１０１入力文書１０２画像入力手段１０３レイアウト特徴抽出手段１０４文書識別手段１０５結果出力手段１０６論理モデル管理データベース１０７文書データベース１０８識別結果アクセスインターフェース部 Reference Signs List 101 input document 102 image input unit 103 layout feature extraction unit 104 document identification unit 105 result output unit 106 logical model management database 107 document database 108 identification result access interface unit

Claims

【特許請求の範囲】[Claims]

【請求項１】文書をデジタル画像として入力し、該文
書画像を所定の要素に分割すると共に、前記文書画像の
レイアウト特徴を抽出し、該抽出された文書画像のレイ
アウト特徴を用いて、文書種類毎に予め作成された複数
の論理モデルと照合することにより、前記文書画像の種
類を識別する文書画像識別方法であって、前記文書画像
の識別結果を閲覧または編集することを特徴とする文書
画像識別方法。1. A document is input as a digital image, the document image is divided into predetermined elements, layout features of the document image are extracted, and a document type is extracted using the layout features of the extracted document image. A document image identification method for identifying the type of the document image by comparing with a plurality of logical models created in advance for each document image, wherein the identification result of the document image is viewed or edited. Identification method.

【請求項２】前記複数の論理モデルは階層的に分類さ
れ、前記閲覧または編集を行うとき前記階層構造の任意
のノードが指定され、該指定されたノードを含む下位の
部分集合に限定した論理モデルを用いて前記文書画像の
種類を再識別することを特徴とする請求項１記載の文書
画像識別方法。2. The logic model according to claim 1, wherein the plurality of logical models are hierarchically classified, and when browsing or editing, an arbitrary node of the hierarchical structure is designated, and the logical model is limited to a lower subset including the designated node. 2. The method according to claim 1, wherein the type of the document image is re-identified using a model.

【請求項３】前記閲覧または編集を行うとき前記文書
画像をＧＵＩ画面上でアイコン表示し、前記複数の論理
モデルをＧＵＩ画面上に木構造で表示し、該木構造の任
意のノード上に前記アイコンをドロップすることによ
り、前記ノードを含む下位の木構造に限定した論理モデ
ルを用いて前記文書画像の種類を再識別することを特徴
とする請求項１記載の文書画像識別方法。3. When performing the browsing or editing, the document image is displayed as an icon on a GUI screen, the plurality of logical models are displayed in a tree structure on a GUI screen, and the logical model is displayed on an arbitrary node of the tree structure. 2. The document image identification method according to claim 1, wherein the type of the document image is re-identified by dropping an icon and using a logical model limited to a lower tree structure including the node.

【請求項４】文書をデジタル画像として入力する機能
と、該文書画像を所定の要素に分割すると共に、前記文
書画像のレイアウト特徴を抽出する機能と、該抽出され
た文書画像のレイアウト特徴を用いて、文書種類毎に予
め作成された複数の論理モデルと照合することにより、
前記文書画像の種類を識別する機能と、前記文書画像の
識別結果を閲覧または編集する機能をコンピュータに実
現させるためのプログラムを記録したコンピュータ読み
取り可能な記録媒体。
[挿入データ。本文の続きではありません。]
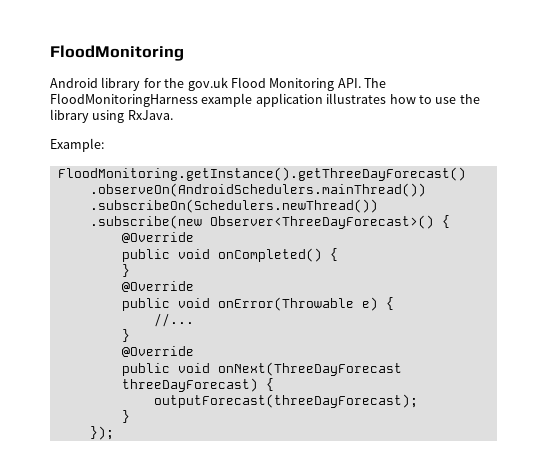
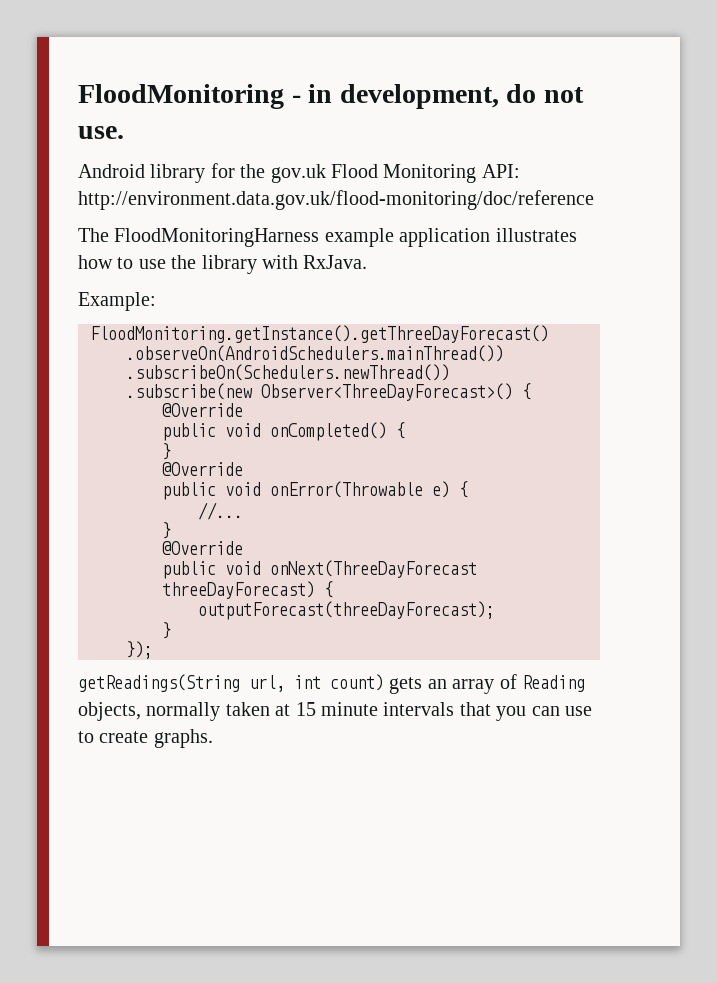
- FloodMonitoring
+ FloodMonitoring - in development, do not use.
- Android library for the gov.uk Flood Monitoring API. The FloodMonitoringHarness example application illustrates how to use the library using RxJava.
+ Android library for the gov.uk Flood Monitoring API: http://environment.data.gov.uk/flood-monitoring/doc/reference
+ The FloodMonitoringHarness example application illustrates how to use the library with RxJava.
+ getReadings(String url, int count) gets an array of Reading objects, normally taken at 15 minute intervals that you can use to create graphs.

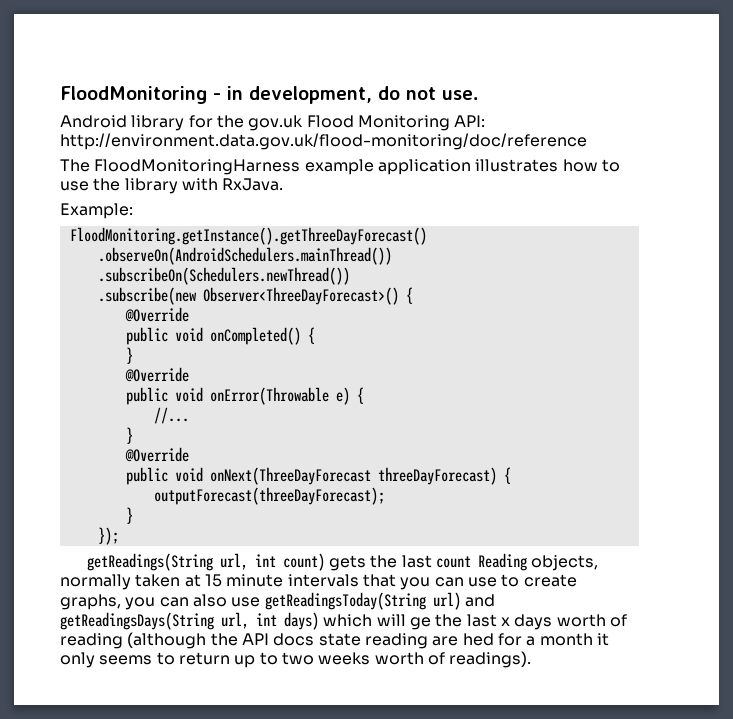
- getReadings(String url, int count) gets an array of Reading objects, normally taken at 15 minute intervals that you can use to create graphs.
+ getReadings(String url, int count) gets the last count Reading objects, normally taken at 15 minute intervals that you can use to create graphs, you can also use getReadingsToday(String url) and getReadingsDays(String url, int days) which will ge the last x days worth of reading (although the API docs state reading are hed for a month it only seems to return up to two weeks worth of readings).

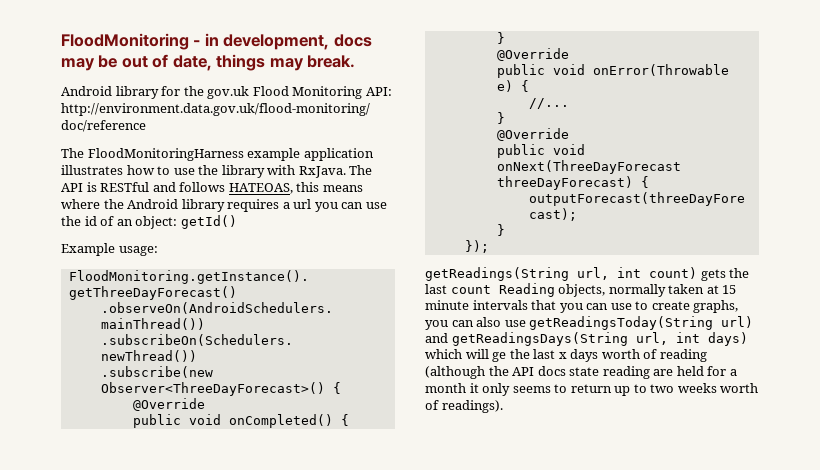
- FloodMonitoring - in development, do not use.
+ FloodMonitoring - in development, docs may be out of date, things may break.
- The FloodMonitoringHarness example application illustrates how to use the library with RxJava.
- Example:
+ The FloodMonitoringHarness example application illustrates how to use the library with RxJava. The API is RESTful and follows HATEOAS, this means where the Android library requires a url you can use the id of an object: getId()
+ Example usage:
- getReadings(String url, int count) gets the last count Reading objects, normally taken at 15 minute intervals that you can use to create graphs, you can also use getReadingsToday(String url) and getReadingsDays(String url, int days) which will ge the last x days worth of reading (although the API docs state reading are hed for a month it only seems to return up to two weeks worth of readings).
+ getReadings(String url, int count) gets the last count Reading objects, normally taken at 15 minute intervals that you can use to create graphs, you can also use getReadingsToday(String url) and getReadingsDays(String url, int days) which will ge the last x days worth of reading (although the API docs state reading are held for a month it only seems to return up to two weeks worth of readings).

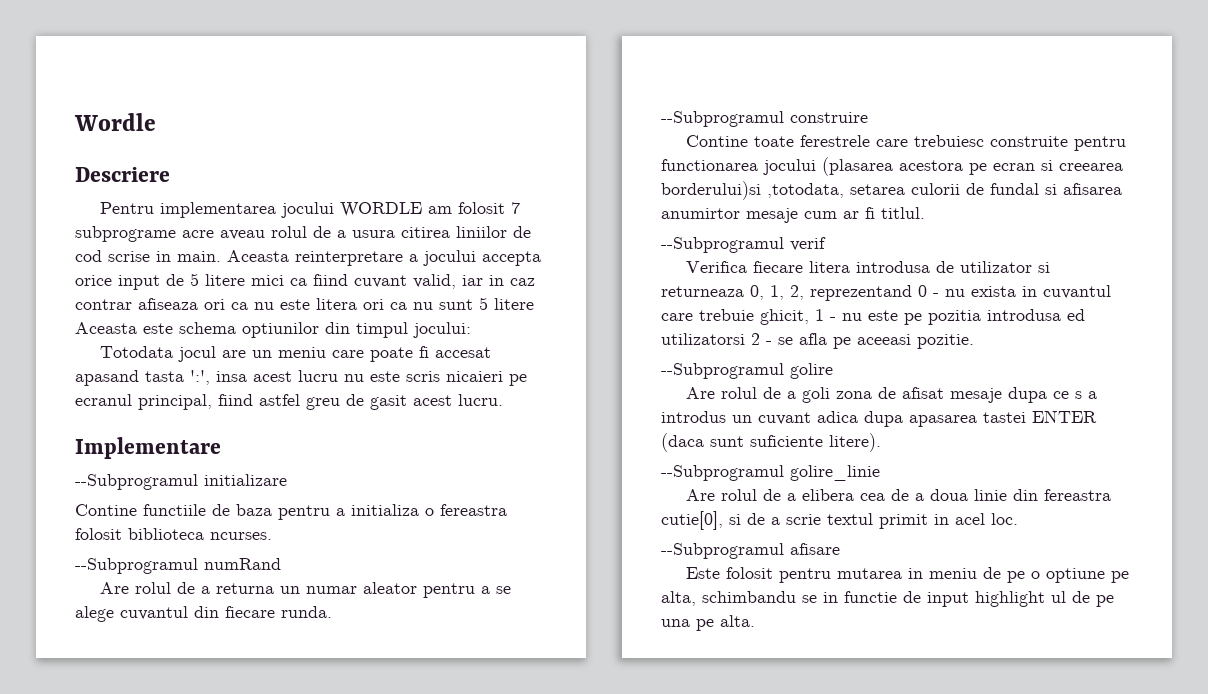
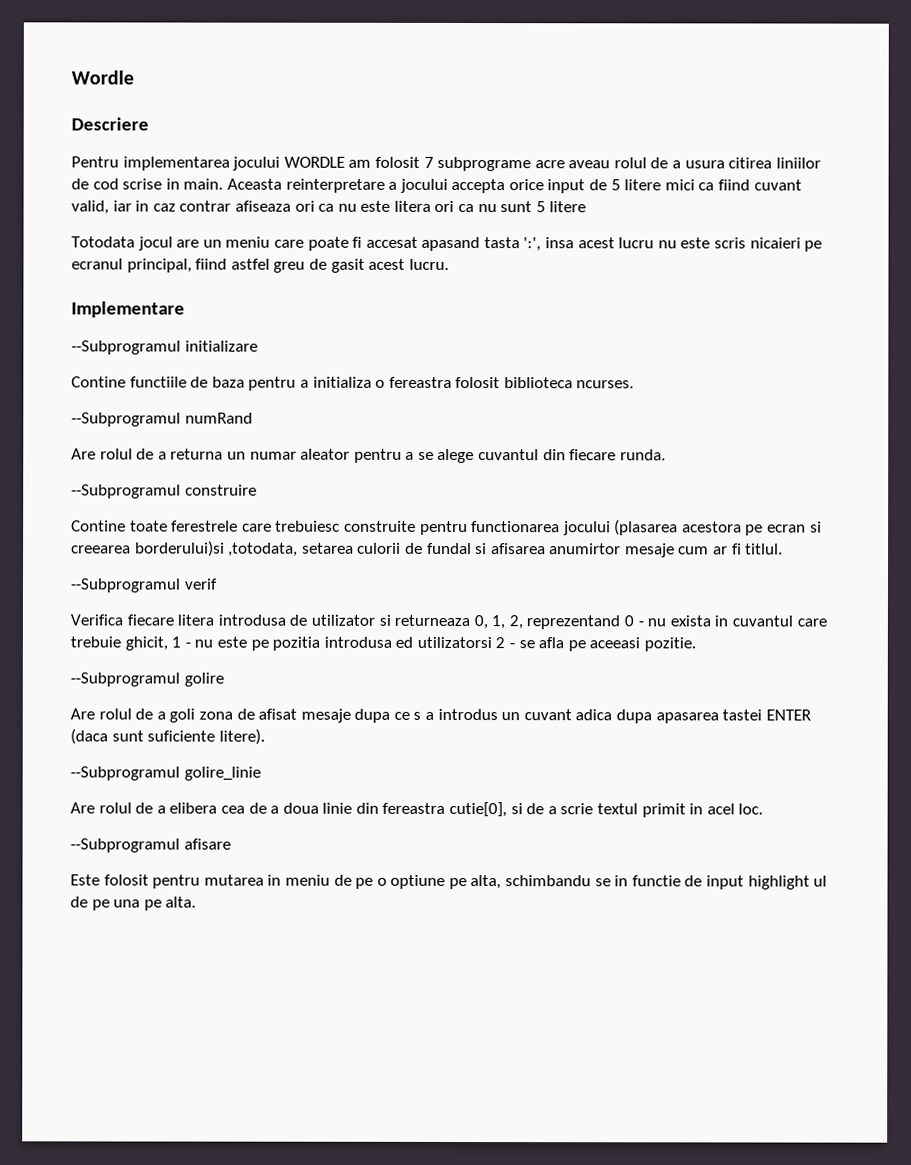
- Aceasta reinterpretare a jocului accepta orice input de 5 litere mici ca fiind cuvant valid, iar in caz contrar afiseaza ori ca nu este litera ori ca nu sunt 5 litere Aceasta este schema optiunilor din timpul jocului:
+ Aceasta reinterpretare a jocului accepta orice input de 5 litere mici ca fiind cuvant valid, iar in caz contrar afiseaza ori ca nu este litera ori ca nu sunt 5 litere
4. A function of inputting a document as a digital image, a function of dividing the document image into predetermined elements, a function of extracting a layout feature of the document image, and a function of using the layout feature of the extracted document image. By comparing with a plurality of logical models created in advance for each document type,
A computer-readable recording medium storing a program for causing a computer to realize a function of identifying the type of the document image and a function of browsing or editing the identification result of the document image.